While there aren't any major changes from a story perspective compared to the original, there are certainly many visible differences in the gameplay and graphics. The game has been entirely rebuilt with the Unreal Engine 5 and looks simply fabulous. I had to watch a video comparison with the old one not only to see the insane graphical leap, but also the faithfulness of the developers in recreating the same feeling and atmosphere, which was perhaps the most difficult thing to achieve. Each location is gorgeous, and the level design is intricate and well-connected through puzzles. The old technical limitations have been removed (you had to move through different static images in the original game) and now you can move freely through the beautiful 3D environments. This really enhances exploration, offering a greater level of immersion and expanding the ways you can solve puzzles. The characters that were once played by real actors have now been replaced by 3D models that aren’t as expressive, but the voice acting and performance capture are still quite convincing.

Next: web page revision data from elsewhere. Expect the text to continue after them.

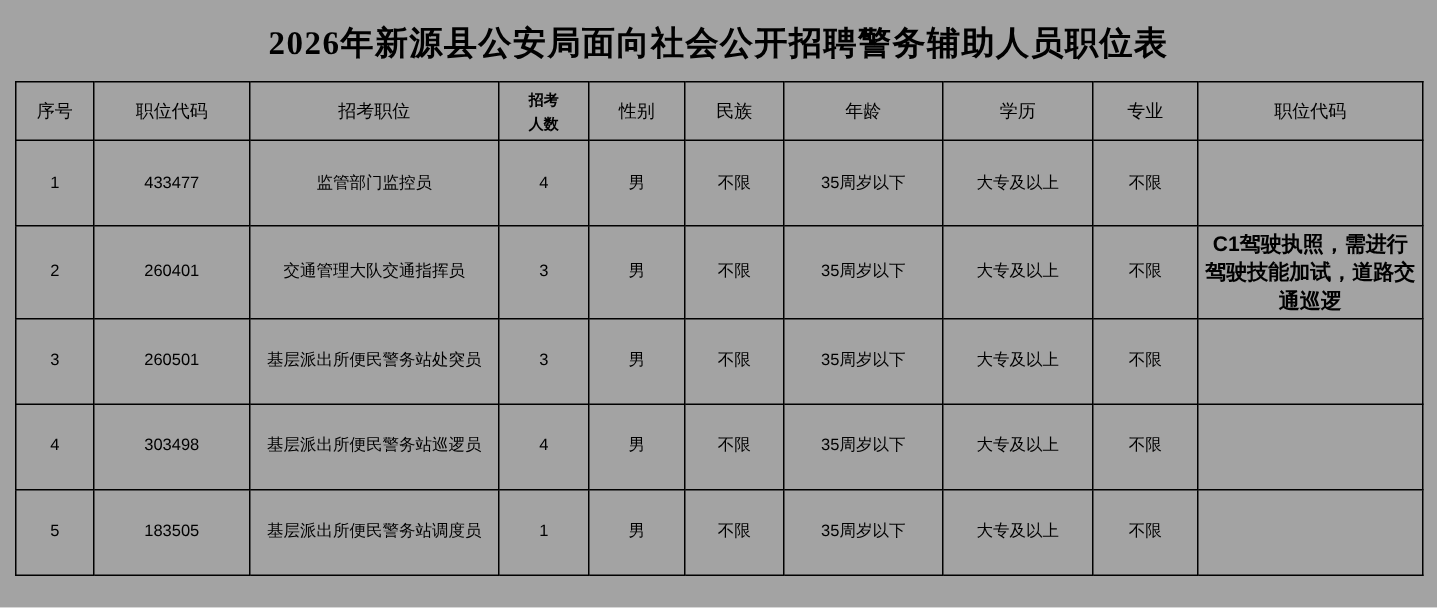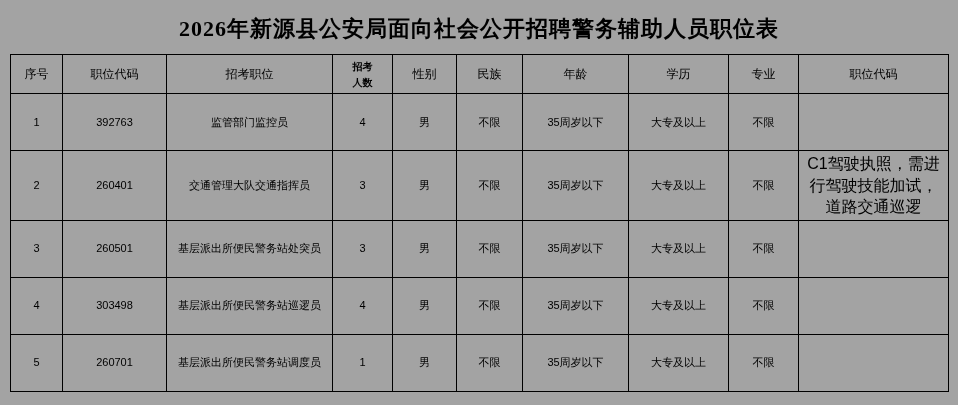"392763" td { text: 392763 -> 433477 }
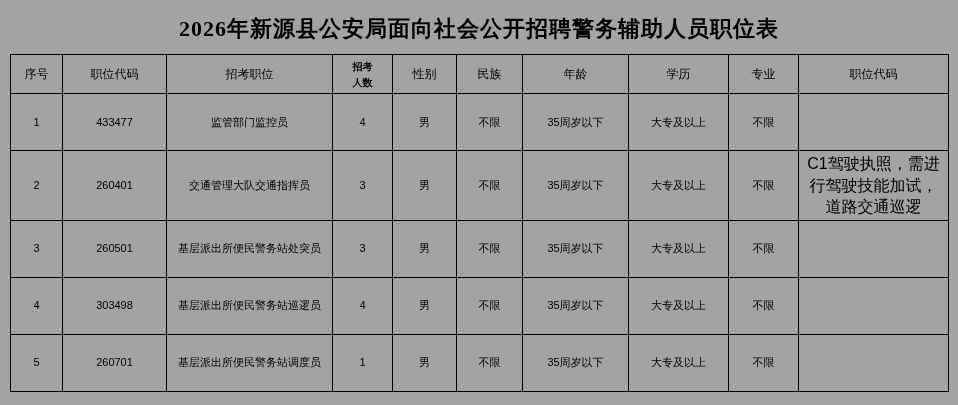"C1驾驶执照，需进行驾驶技能加试，道路交通巡逻" .cell-other { font-size: 16px -> 14px; font-weight: none -> bold }
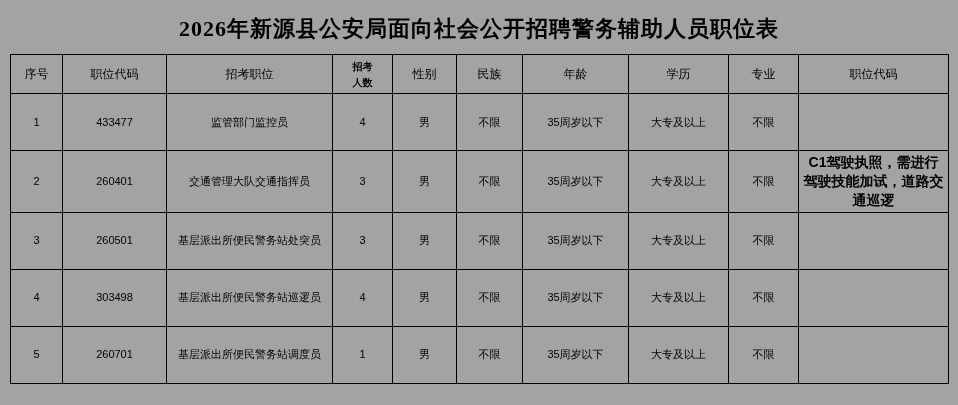"260701" td { text: 260701 -> 183505 }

A few minutes into the game and I remembered why I didn’t finish Riven before. The game doesn’t hold your hand, it doesn’t tell you where to go or what to do. It’s your job to understand everything and you must figure out how to solve puzzles on your own. Instead of common puzzle mechanics (explore a location, solve the puzzle to remove the obstacle, proceed to the next location and repeat), Riven offers an open world structure where each puzzle is multi-layered and interconnected. Think of it as something more like The Witness (which obviously took its inspiration from Cyan). Some puzzles will require you to learn different languages and number systems, while others will remain unsolvable until much later when you gain more knowledge or new items. I won’t give you any spoilers because this is the central part of the gameplay, but know that sometimes you will have to test your luck by randomly interacting with objects hoping to figure out how to progress. Between puzzles, you will explore, read, learn and be fascinated by the deep universe that Cyan Worlds has created. I’m not gonna lie, I smashed my head during the first hour trying to solve puzzles, but then something clicked in me as I was fully immersed in the world of Riven and I started to think with the game’s logic. Solving puzzles became more intuitive, still very challenging, but also rewarding because there is nothing better than feeling smart (or powerful). Some puzzles can be very difficult even for veterans of the genre and I won’t hide the fact that being unable to solve them and progress (without using external guides) will likely cause players to feel confused, frustrated or bored (perhaps all three at the same time). Riven is not a game for the average casual player who just wants to walk through beautiful, peaceful locations, but you know what? I love it! Even though it’s a remake, you finally get a real puzzle game that makes no compromises and doesn’t align with the general idea that all games should be easy and accessible to all players. I recently read a quote from the director of Helldivers 2 saying “a game for everyone is a game for no one” and I was thinking “wow, this applies perfectly to Riven”.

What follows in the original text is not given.